Please retype the entries exactly as they stand, leaving out any pictures.

****************

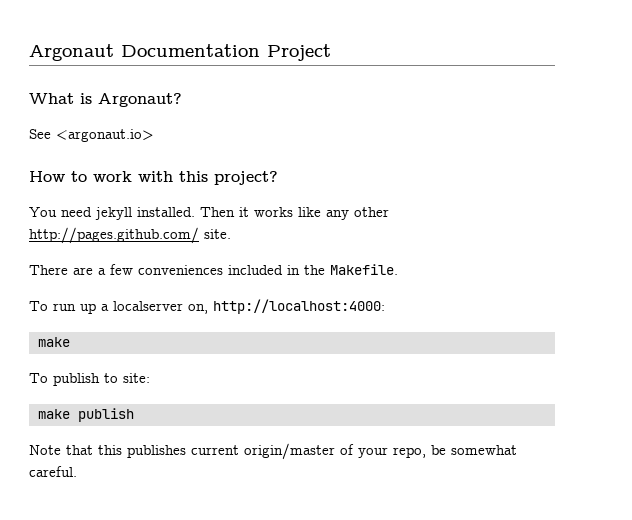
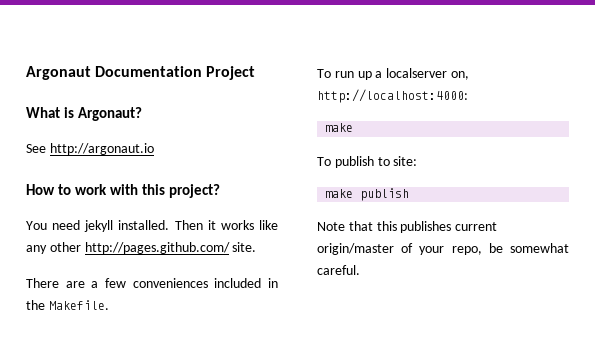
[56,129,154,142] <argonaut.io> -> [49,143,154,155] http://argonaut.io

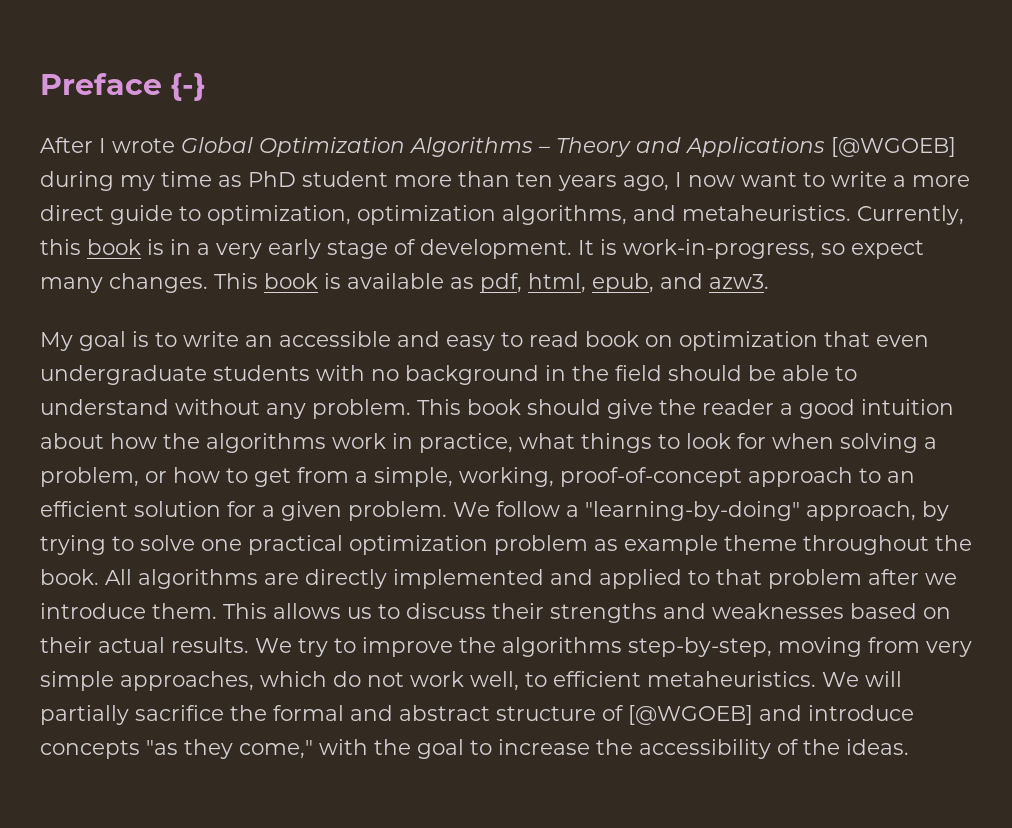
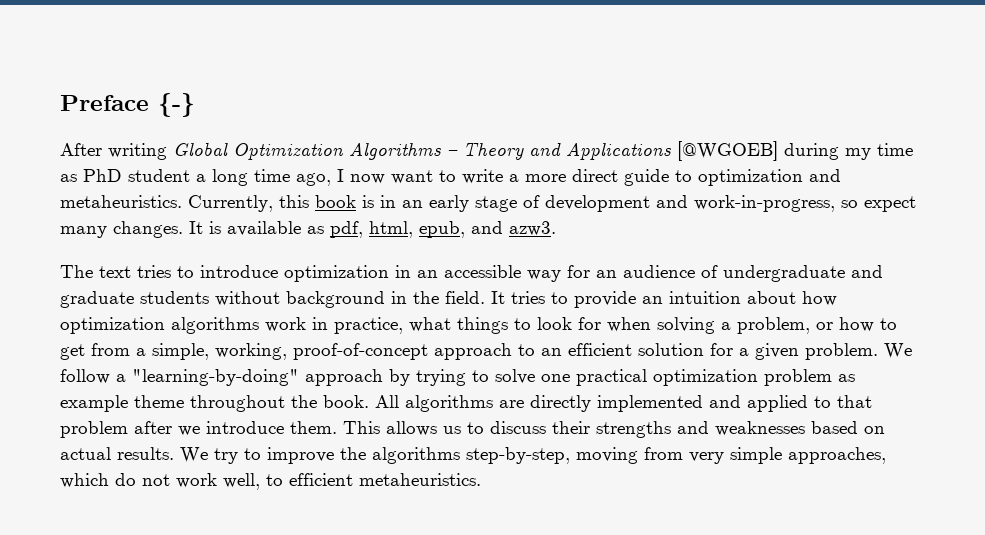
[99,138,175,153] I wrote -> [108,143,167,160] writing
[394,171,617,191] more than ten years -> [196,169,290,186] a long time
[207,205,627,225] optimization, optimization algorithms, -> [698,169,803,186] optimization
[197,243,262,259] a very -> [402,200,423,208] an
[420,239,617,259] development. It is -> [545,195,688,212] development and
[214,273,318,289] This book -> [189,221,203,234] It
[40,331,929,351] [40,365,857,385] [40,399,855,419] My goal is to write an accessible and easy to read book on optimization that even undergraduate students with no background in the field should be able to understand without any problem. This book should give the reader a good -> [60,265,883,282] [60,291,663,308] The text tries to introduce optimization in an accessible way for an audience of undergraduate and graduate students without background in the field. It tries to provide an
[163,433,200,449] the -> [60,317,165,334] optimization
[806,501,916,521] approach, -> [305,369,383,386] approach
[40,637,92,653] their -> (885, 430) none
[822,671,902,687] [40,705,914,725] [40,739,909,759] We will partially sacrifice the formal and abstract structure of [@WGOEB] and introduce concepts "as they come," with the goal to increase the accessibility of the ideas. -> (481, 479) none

****************

The answer:
[56,129,154,142] <argonaut.io> -> [49,143,154,155] http://argonaut.io

[99,138,175,153] I wrote -> [108,143,167,160] writing
[394,171,617,191] more than ten years -> [196,169,290,186] a long time
[207,205,627,225] optimization, optimization algorithms, -> [698,169,803,186] optimization
[197,243,262,259] a very -> [402,200,423,208] an
[420,239,617,259] development. It is -> [545,195,688,212] development and
[214,273,318,289] This book -> [189,221,203,234] It
[40,331,929,351] [40,365,857,385] [40,399,855,419] My goal is to write an accessible and easy to read book on optimization that even undergraduate students with no background in the field should be able to understand without any problem. This book should give the reader a good -> [60,265,883,282] [60,291,663,308] The text tries to introduce optimization in an accessible way for an audience of undergraduate and graduate students without background in the field. It tries to provide an
[163,433,200,449] the -> [60,317,165,334] optimization
[806,501,916,521] approach, -> [305,369,383,386] approach
[40,637,92,653] their -> (885, 430) none
[822,671,902,687] [40,705,914,725] [40,739,909,759] We will partially sacrifice the formal and abstract structure of [@WGOEB] and introduce concepts "as they come," with the goal to increase the accessibility of the ideas. -> (481, 479) none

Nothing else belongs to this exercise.